▶ Structured diff data:
::::::

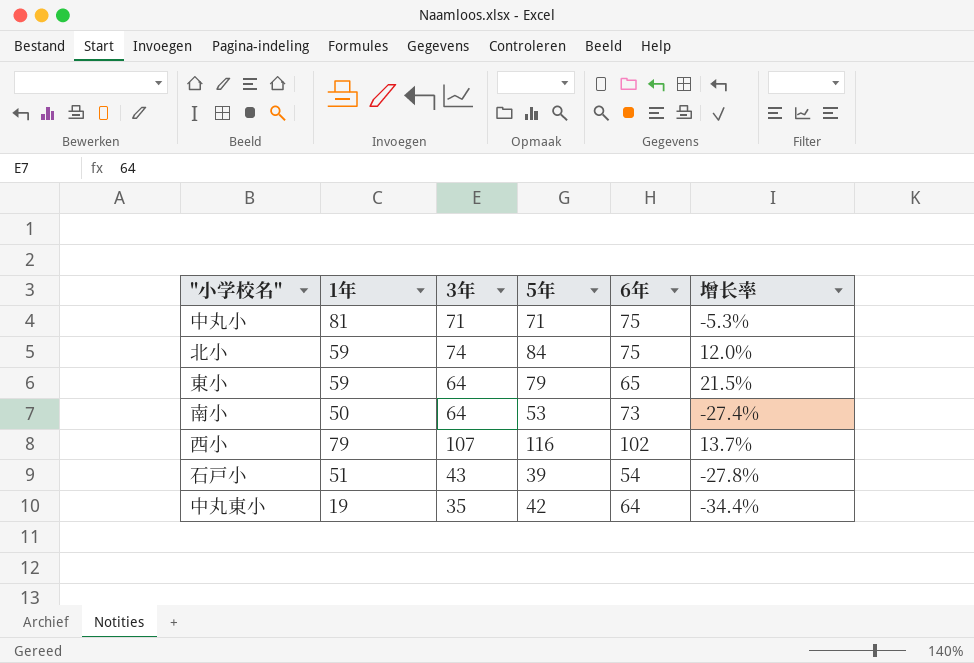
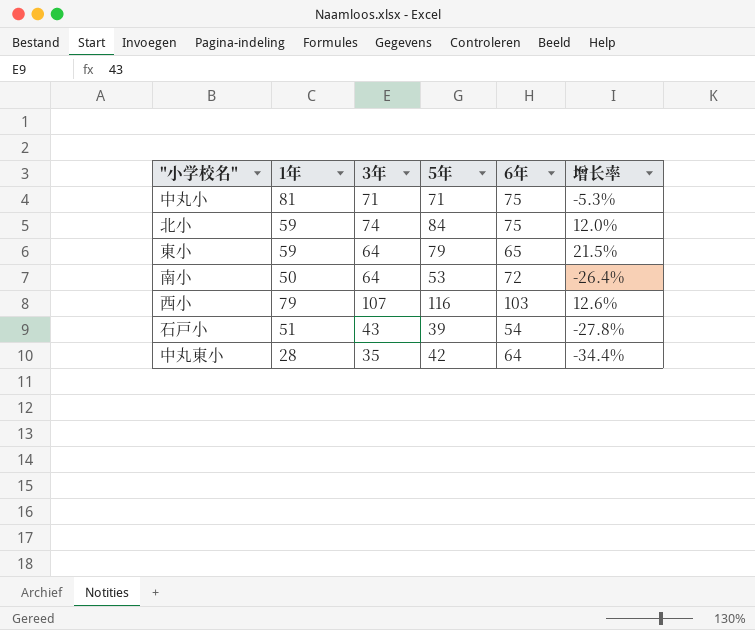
南小 | 6年: 73 -> 72
南小 | 增长率: -27.4% -> -26.4%
西小 | 6年: 102 -> 103
西小 | 增长率: 13.7% -> 12.6%
中丸東小 | 1年: 19 -> 28

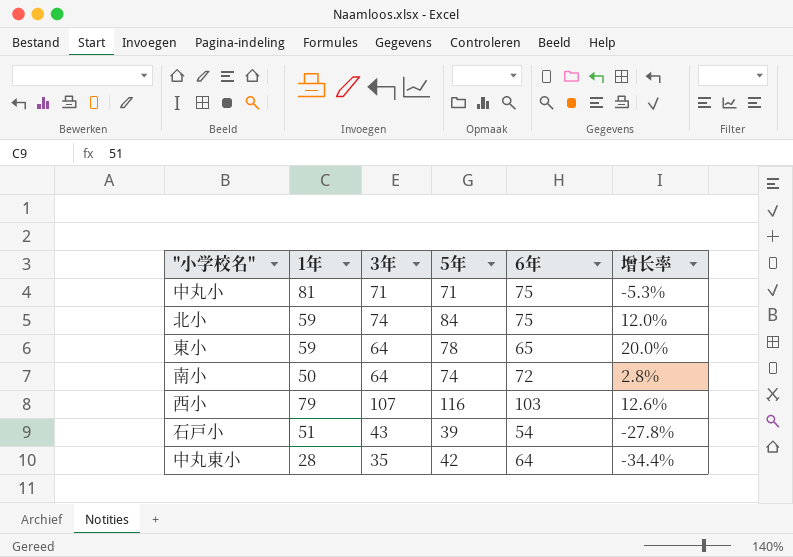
東小 | 5年: 79 -> 78
東小 | 增长率: 21.5% -> 20.0%
南小 | 5年: 53 -> 74
南小 | 增长率: -26.4% -> 2.8%

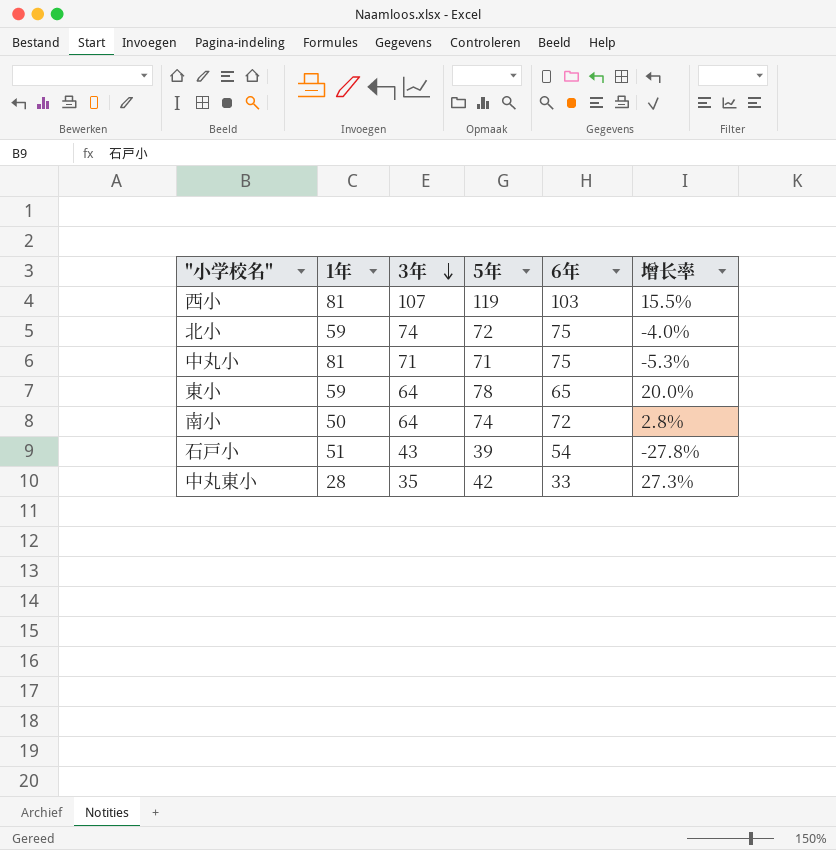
row order: none -> 3年 descending
西小 | 1年: 79 -> 81
西小 | 5年: 116 -> 119
西小 | 增长率: 12.6% -> 15.5%
北小 | 5年: 84 -> 72
北小 | 增长率: 12.0% -> -4.0%
中丸東小 | 6年: 64 -> 33
中丸東小 | 增长率: -34.4% -> 27.3%

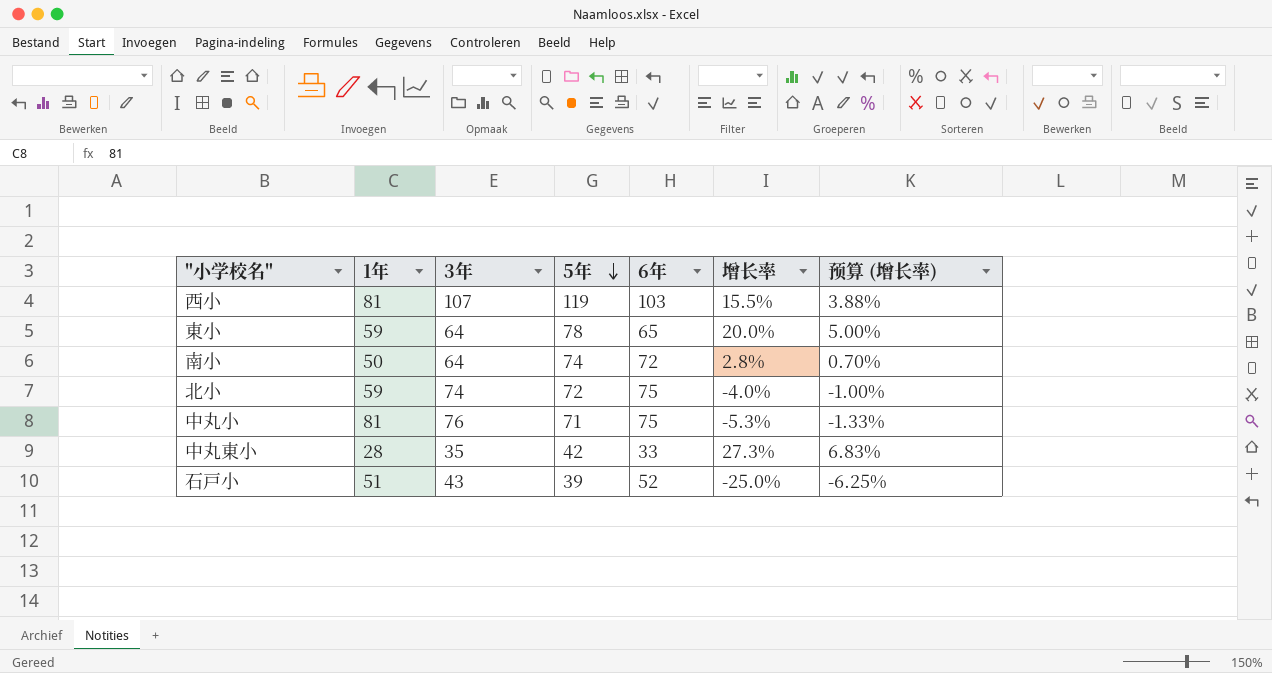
row order: 3年 descending -> 5年 descending
column 预算 (增长率) | formula: none -> [增长率] * 0.25
中丸小 | 3年: 71 -> 76
石戸小 | 6年: 54 -> 52
石戸小 | 增长率: -27.8% -> -25.0%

::::::

▶ What to produce: Could you set down verbatim the lines from the beginning of the entries above through the line containing "中丸東小 | 6年: 64 -> 33", both included, leaving out the pictures?

▶ Task response:
南小 | 6年: 73 -> 72
南小 | 增长率: -27.4% -> -26.4%
西小 | 6年: 102 -> 103
西小 | 增长率: 13.7% -> 12.6%
中丸東小 | 1年: 19 -> 28

東小 | 5年: 79 -> 78
東小 | 增长率: 21.5% -> 20.0%
南小 | 5年: 53 -> 74
南小 | 增长率: -26.4% -> 2.8%

row order: none -> 3年 descending
西小 | 1年: 79 -> 81
西小 | 5年: 116 -> 119
西小 | 增长率: 12.6% -> 15.5%
北小 | 5年: 84 -> 72
北小 | 增长率: 12.0% -> -4.0%
中丸東小 | 6年: 64 -> 33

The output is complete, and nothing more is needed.